City officials added the sale of more than a football field’s worth of publicly owned air rights to the Gowanus rezoning application, documents reveal.

Officials plan on hawking 51,000 square feet of newly generated development rights at the Metropolitan Transportation Authority’s Garfield Substation at 276 4th Avenue, near Garfield Place, according to the rezoning’s lengthy Draft Environmental Impact Statement.

According to the documents, the transit power station would remain active, but the sale of valuable air rights newly generated by the rezoning could allow an adjacent landowner to build up, adding that area to their development along the proposed 4th Avenue corridor.

The lot’s current zoning only allows for manufacturing uses.

The Garfield Substation is one of only two so-called dispositions of public property that are rolled into the massive rezoning proposal, which promises to enable the creation of 8,500 new housing units, including some 3,000 income-restricted, rent-regulated apartments, in the gritty neighborhood by 2035.

aerial of 276 fourth avenue site
The Garfield Substation seen from above.
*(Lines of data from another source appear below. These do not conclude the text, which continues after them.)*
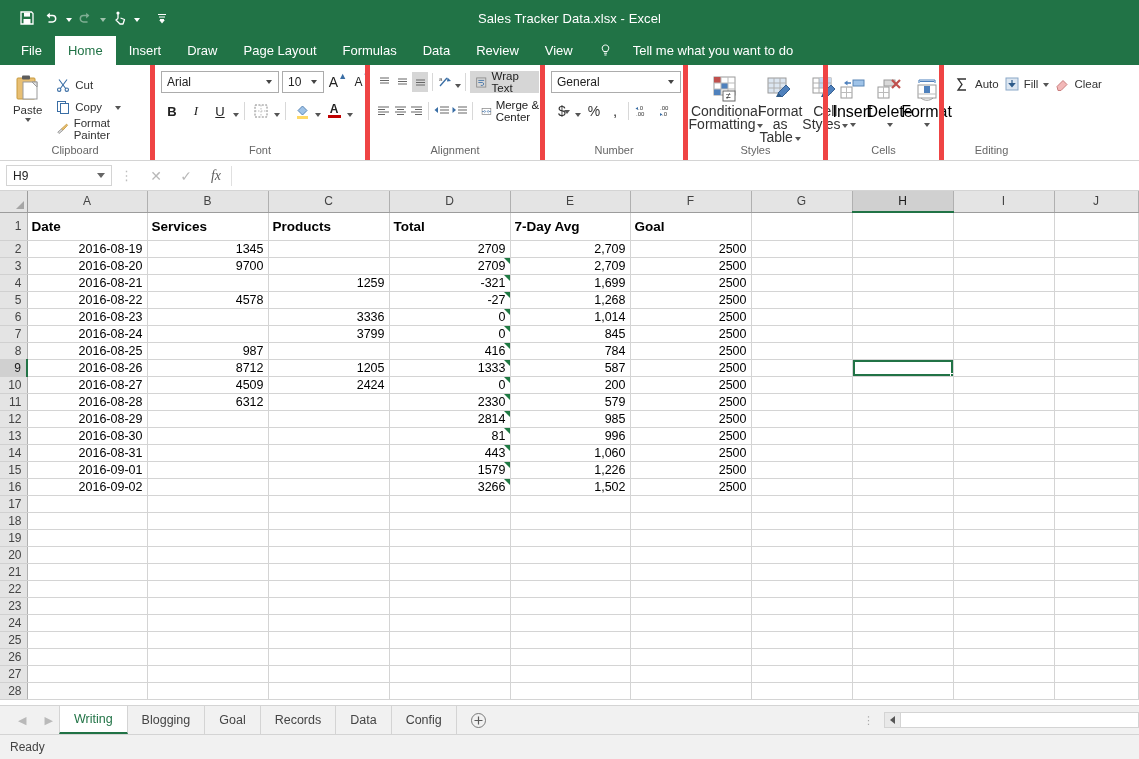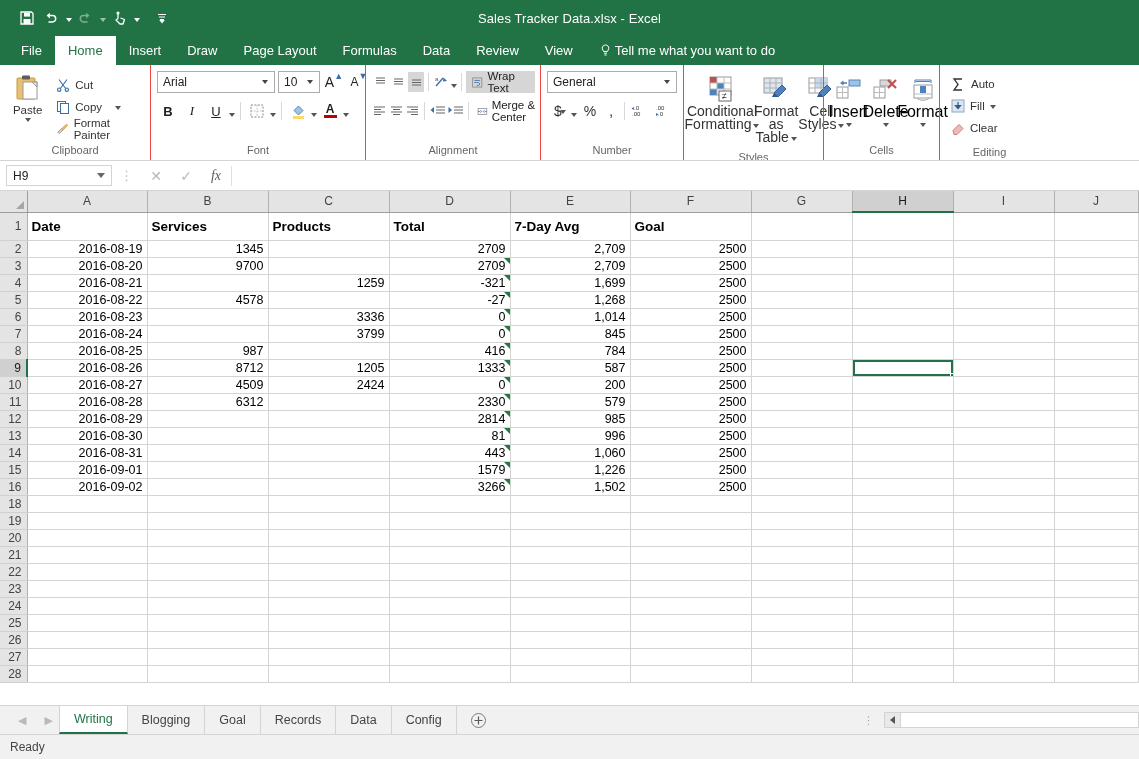"Tell me what you want" .tellme { gap: 4px -> 22px }
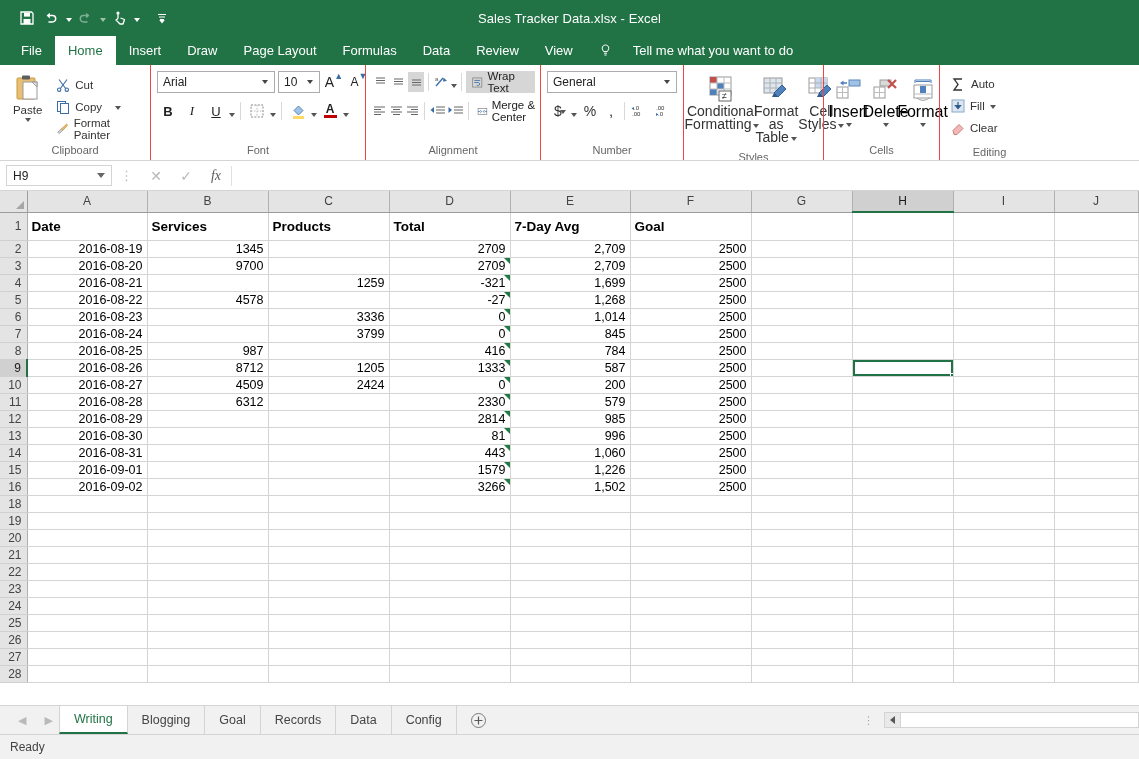"Arial" .rgroup + .rgroup { border-left: 1px solid #ef4444 -> 5px solid #ef4444; gap: 7px -> none }
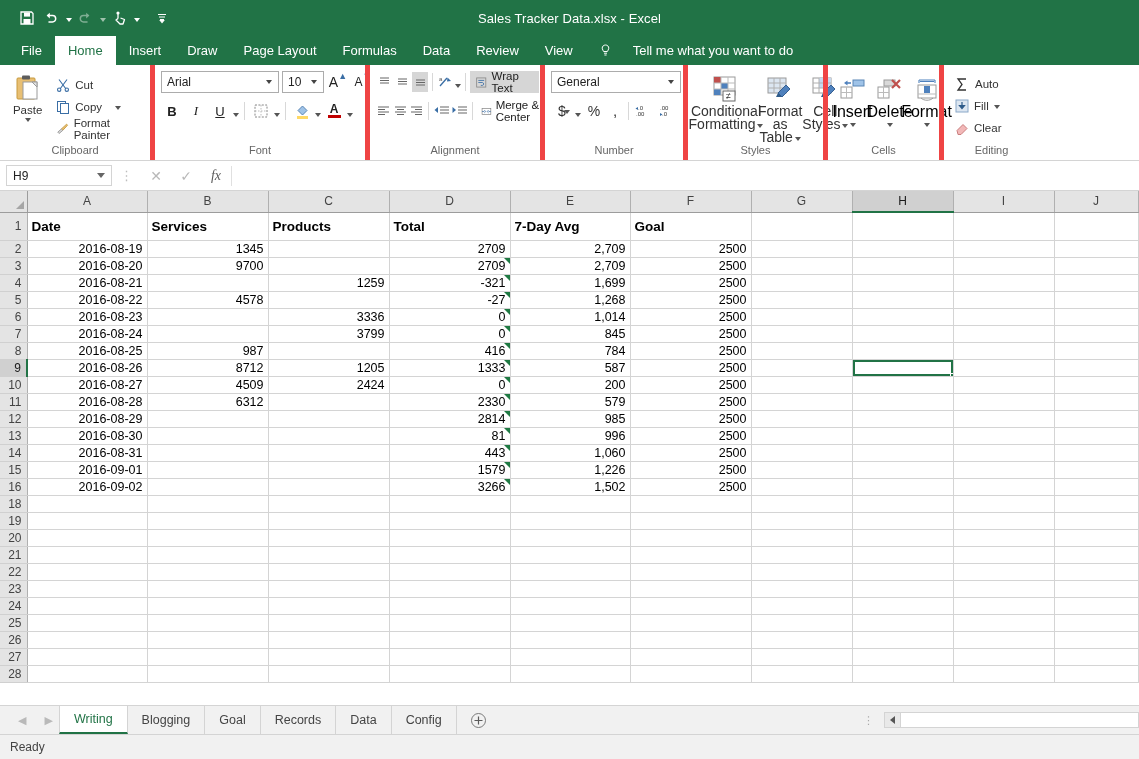"Auto" div.rgroup-body { flex-direction: column -> row }
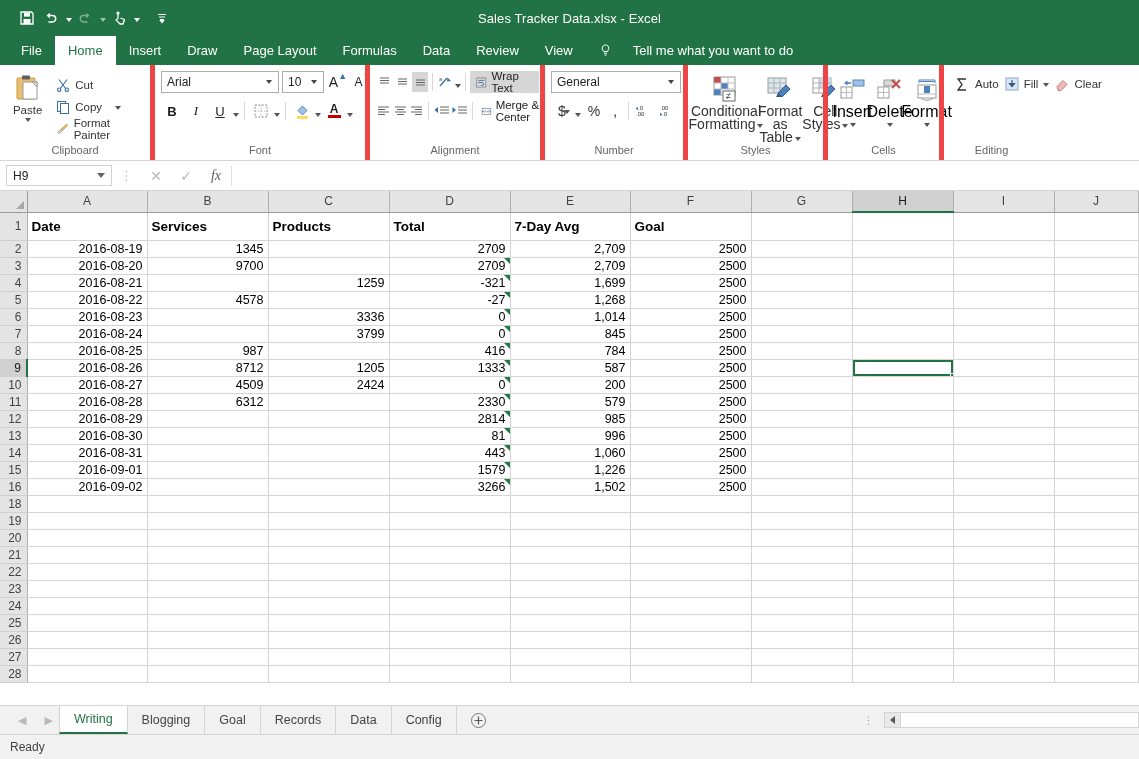"17" tr { html: none -> <tr> <td>17</td> <td></td> <td></td> <td></td> <td></td> <td></td> <td></td> <td></td> <td></td> <td></td> <td></td> </tr> }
Image via Department of City Planning

The other is the much more high-profile Gowanus Green development, which would allow for a 950-unit affordable housing complex on the publicly owned and toxic Public Place site at Smith and 5th streets.

Officials with the Department of City Planning, the rezoning’s lead agency, have widely touted the sale of Public Place as a way to boost cheaper housing in the area sandwiched between wealthy Park Slope and Carroll Gardens in presentations to locals dating back to 2019.

Despite numerous meetings with local Community Board 6 since reviving the rezoning last fall after a pandemic pause, DCP reps did not disclose the Garfield Substation air rights sale until dumping the 26-chapter DEIS — a mandatory document under the city’s Uniform Land Use Review Procedure analyzing potential impacts of the rezoning — on April 19, and presenting the full scale project to the City Planning Commission later that day.

The rezoning was also stalled in court for three months after a group of opponents under the moniker Voice of Gowanus sued the city claiming virtual ULURP meetings amid the pandemic were illegal, but a Brooklyn Supreme Court Judge let officials proceed with some conditions last month.

The roughly 6,000-square-foot lot of the substation is owned by the Department of Citywide Administrative Services and leased to New York City Transit, according to the DEIS.

The city’s quasi-public business boosting arm the Economic Development Corporation requested the air rights sale be included in the Gowanus rezoning, according to the documents.

EDC has overseen other such deals in the recent past, such as the disposition of 98,446 square feet in unusable development rights below the Manhattan Bridge in Dumbo to Rabsky Group for $17.2 million, allowing the Brooklyn company to add that square footage to their mixed-use tower at 69 Adams Street.

A DCP spokesman declined to provide more information on the sale than was already available in the DEIS and an EDC rep did not respond for comment.

An MTA spokesman did not return a request for comment.

The Gowanus rezoning will go before community boards 2 and 6 for a purely advisory recommendation sometime before June 28 as the first step of public input under ULURP.